WHAT IS EXPECTED: Look through the material below and return every line that contains "Удар".

WORKING DATA:
== Segment start ==
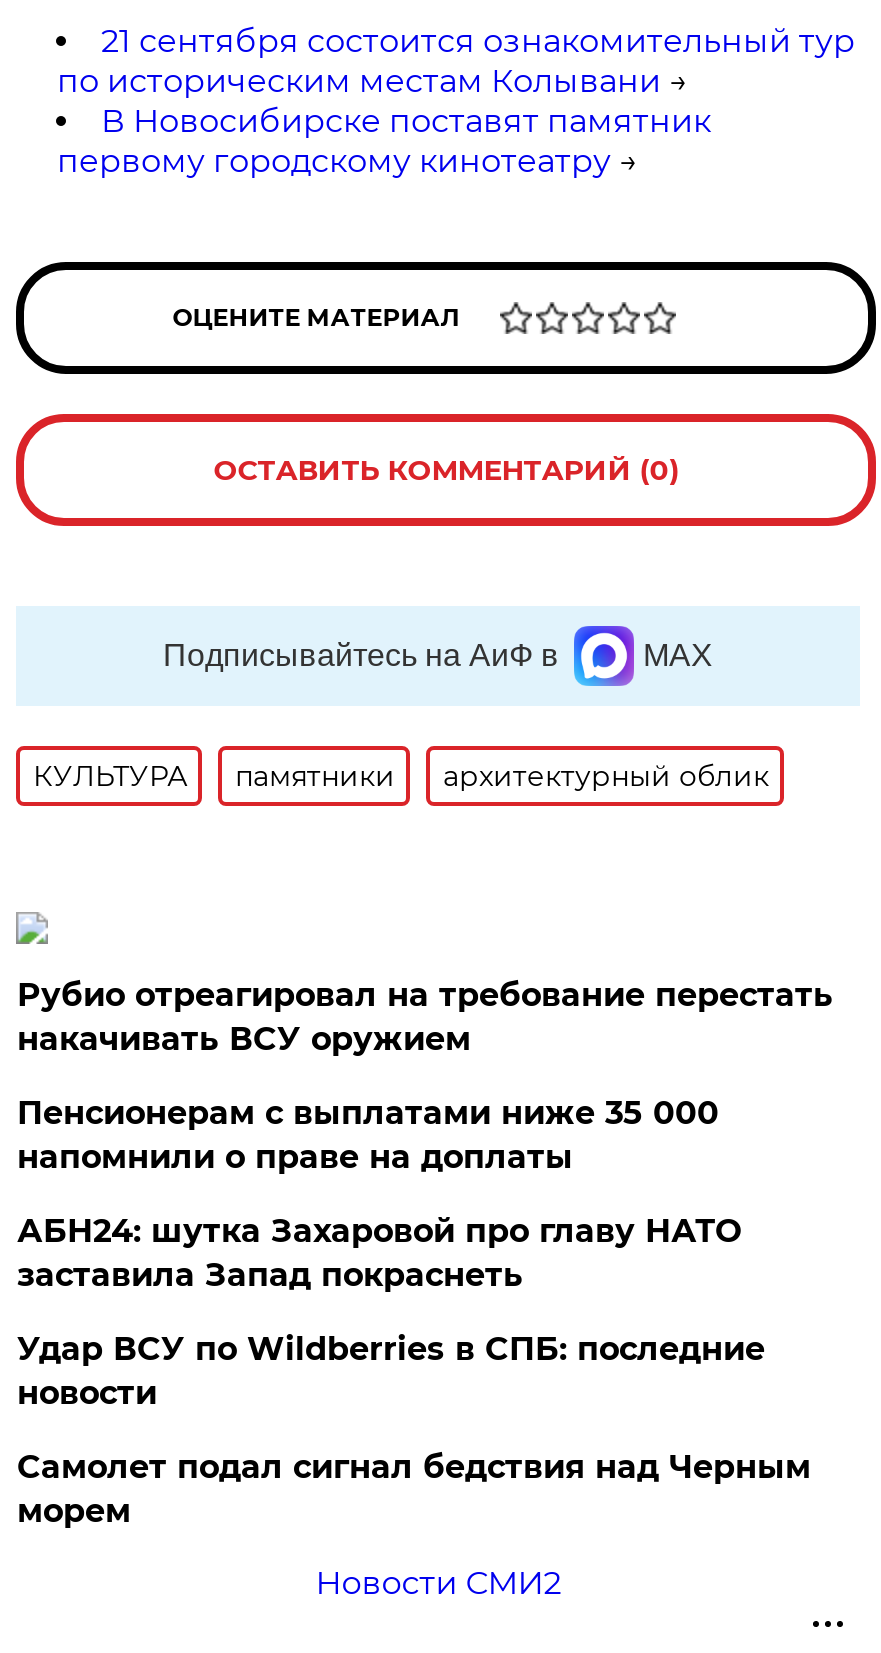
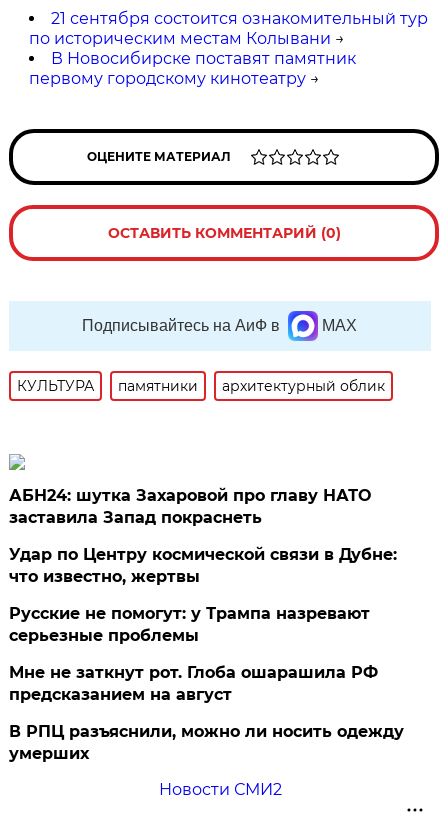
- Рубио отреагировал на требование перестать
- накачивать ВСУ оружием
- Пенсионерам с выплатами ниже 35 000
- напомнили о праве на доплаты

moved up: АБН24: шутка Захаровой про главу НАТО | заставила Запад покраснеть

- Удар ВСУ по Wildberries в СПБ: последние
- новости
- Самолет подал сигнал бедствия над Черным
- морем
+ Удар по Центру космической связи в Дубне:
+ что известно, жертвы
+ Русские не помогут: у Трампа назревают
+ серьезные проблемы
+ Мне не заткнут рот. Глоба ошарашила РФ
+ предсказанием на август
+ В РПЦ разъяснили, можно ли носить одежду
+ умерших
== Segment end ==
== Segment start ==
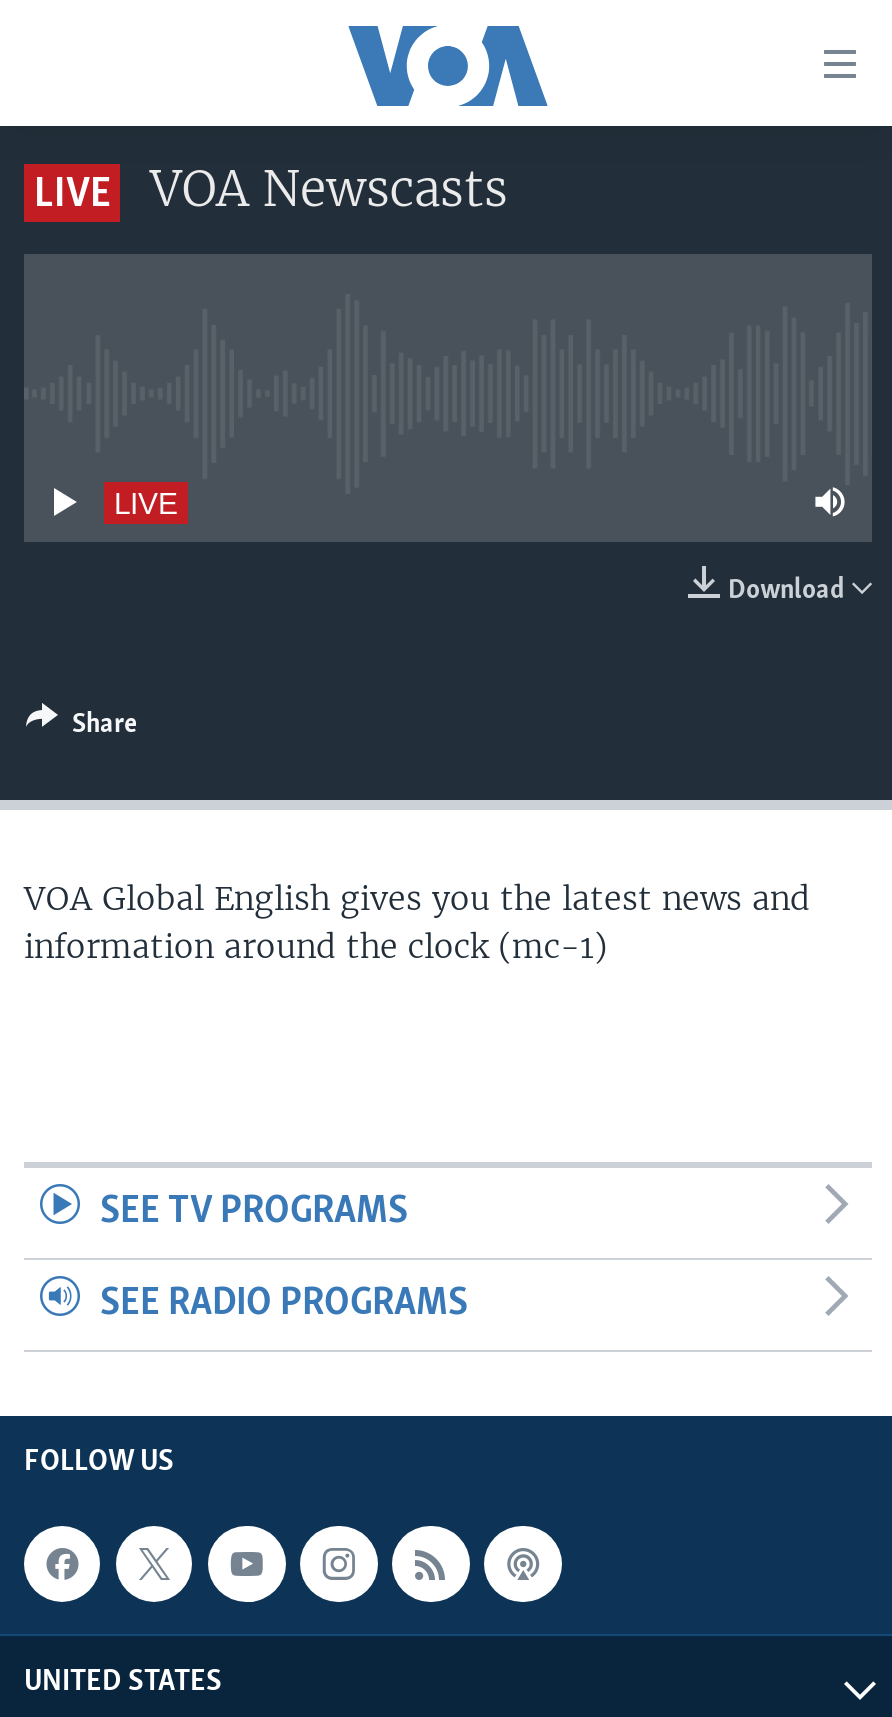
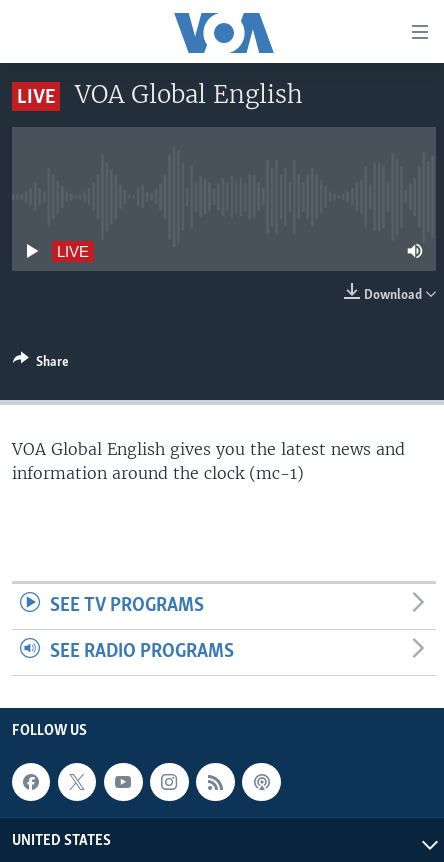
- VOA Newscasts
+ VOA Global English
== Segment end ==
RESULT OF THIS TASK:
- Удар ВСУ по Wildberries в СПБ: последние
+ Удар по Центру космической связи в Дубне:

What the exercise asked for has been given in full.